→ **WHAT YOU WILL DO**:
Could you filter the listing for lines with the word "none" and return them?

*** Opening SOURCE INFORMATION ***

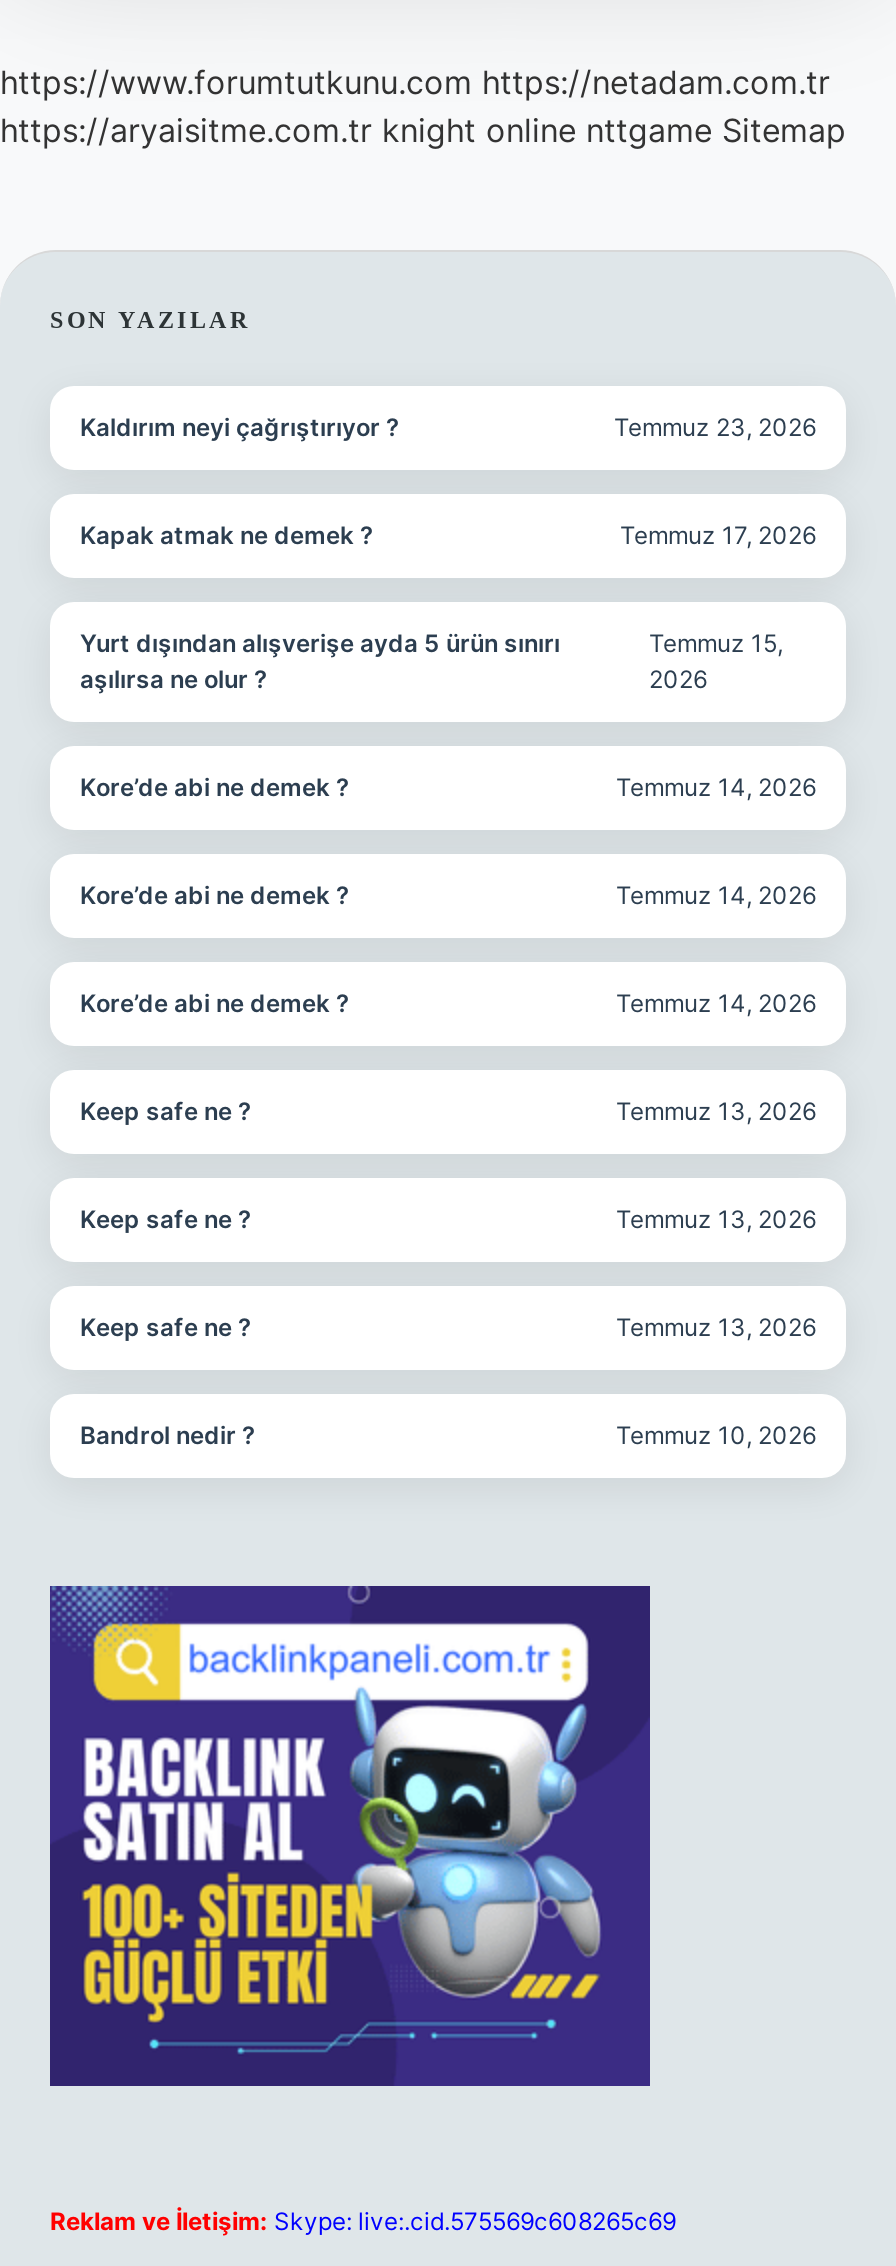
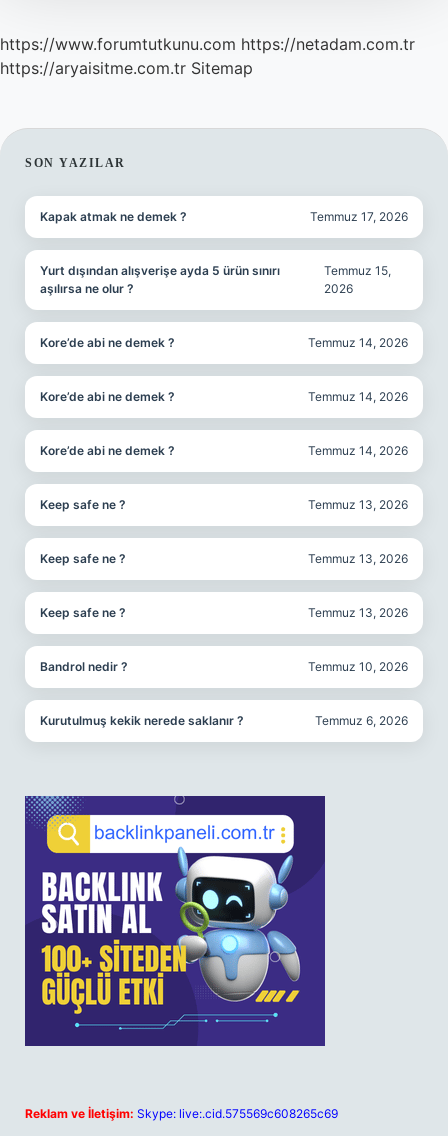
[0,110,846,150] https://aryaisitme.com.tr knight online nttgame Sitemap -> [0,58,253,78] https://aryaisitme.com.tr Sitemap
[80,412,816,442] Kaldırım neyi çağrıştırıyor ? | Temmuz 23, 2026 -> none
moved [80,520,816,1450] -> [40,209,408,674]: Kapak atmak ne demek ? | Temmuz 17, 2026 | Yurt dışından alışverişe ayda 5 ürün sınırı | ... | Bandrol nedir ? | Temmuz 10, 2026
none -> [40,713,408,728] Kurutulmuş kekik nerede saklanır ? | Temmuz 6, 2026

*** Closing SOURCE INFORMATION ***
*** Opening SOURCE INFORMATION ***

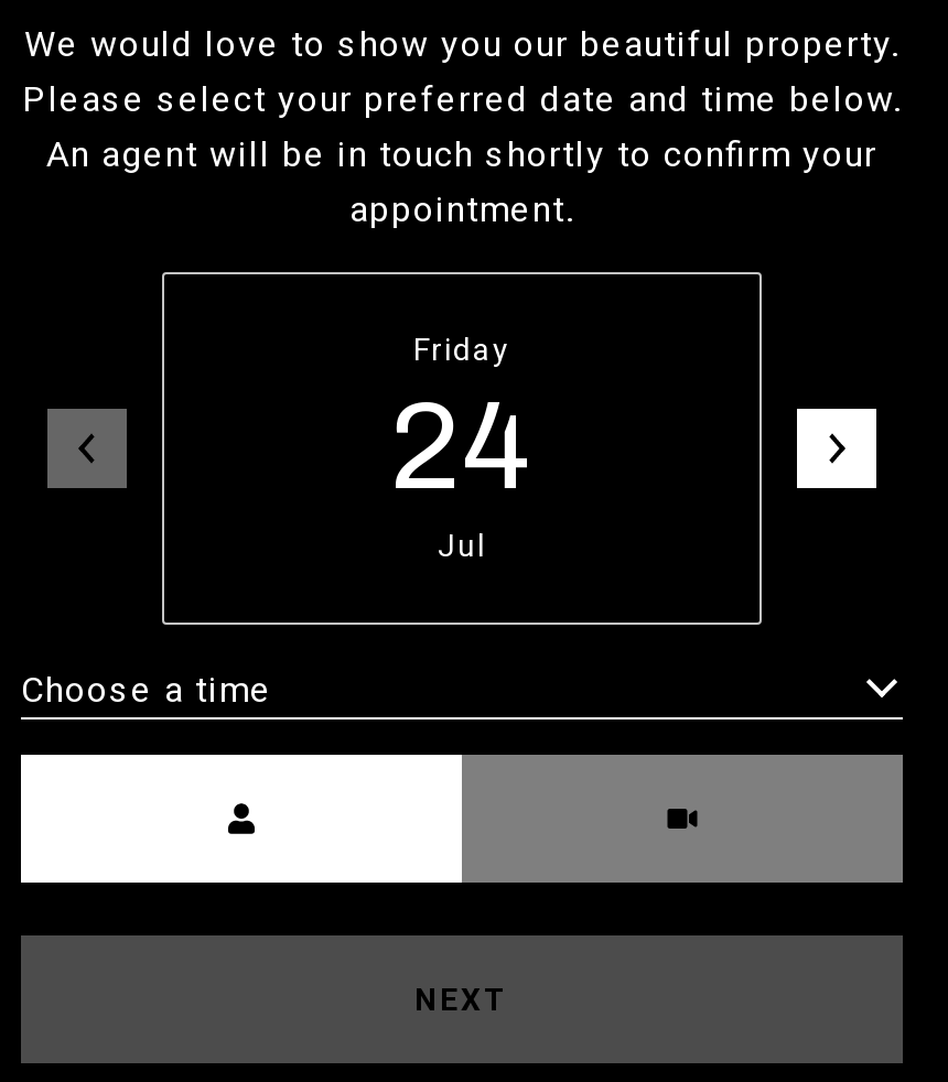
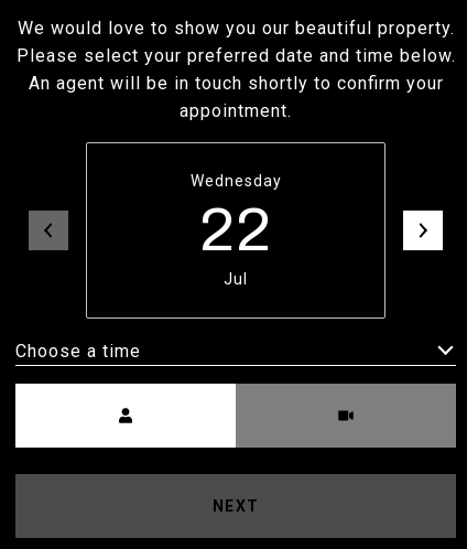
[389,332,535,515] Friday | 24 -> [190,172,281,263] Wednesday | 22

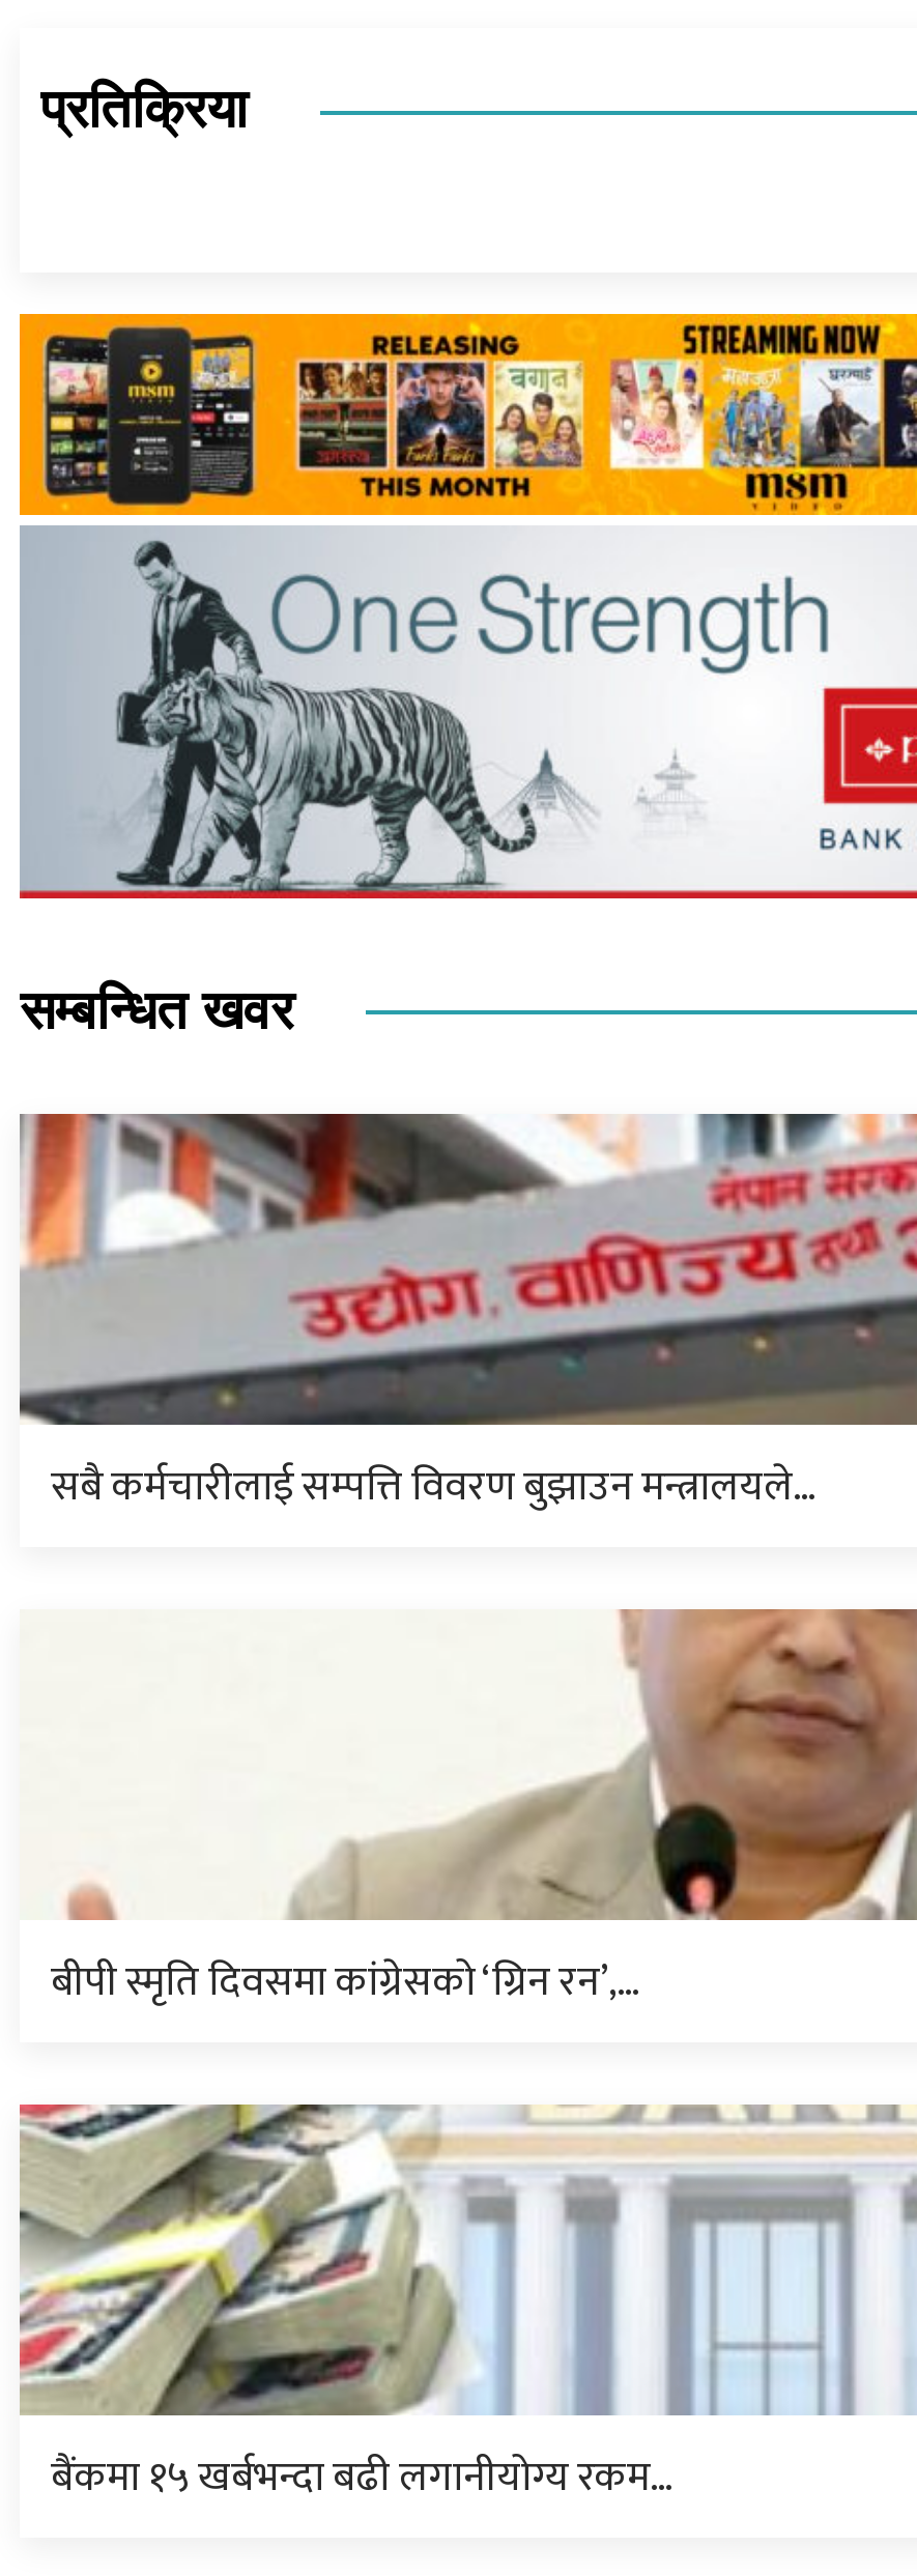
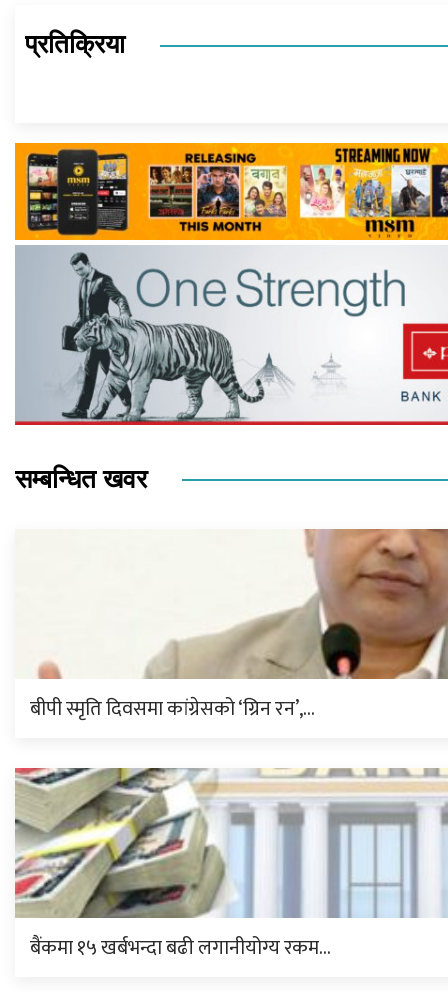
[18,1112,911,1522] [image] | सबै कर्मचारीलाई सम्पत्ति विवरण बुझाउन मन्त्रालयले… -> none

*** Closing SOURCE INFORMATION ***

→ **PROBLEM SOLUTION**:
[80,412,816,442] Kaldırım neyi çağrıştırıyor ? | Temmuz 23, 2026 -> none
none -> [40,713,408,728] Kurutulmuş kekik nerede saklanır ? | Temmuz 6, 2026
[18,1112,911,1522] [image] | सबै कर्मचारीलाई सम्पत्ति विवरण बुझाउन मन्त्रालयले… -> none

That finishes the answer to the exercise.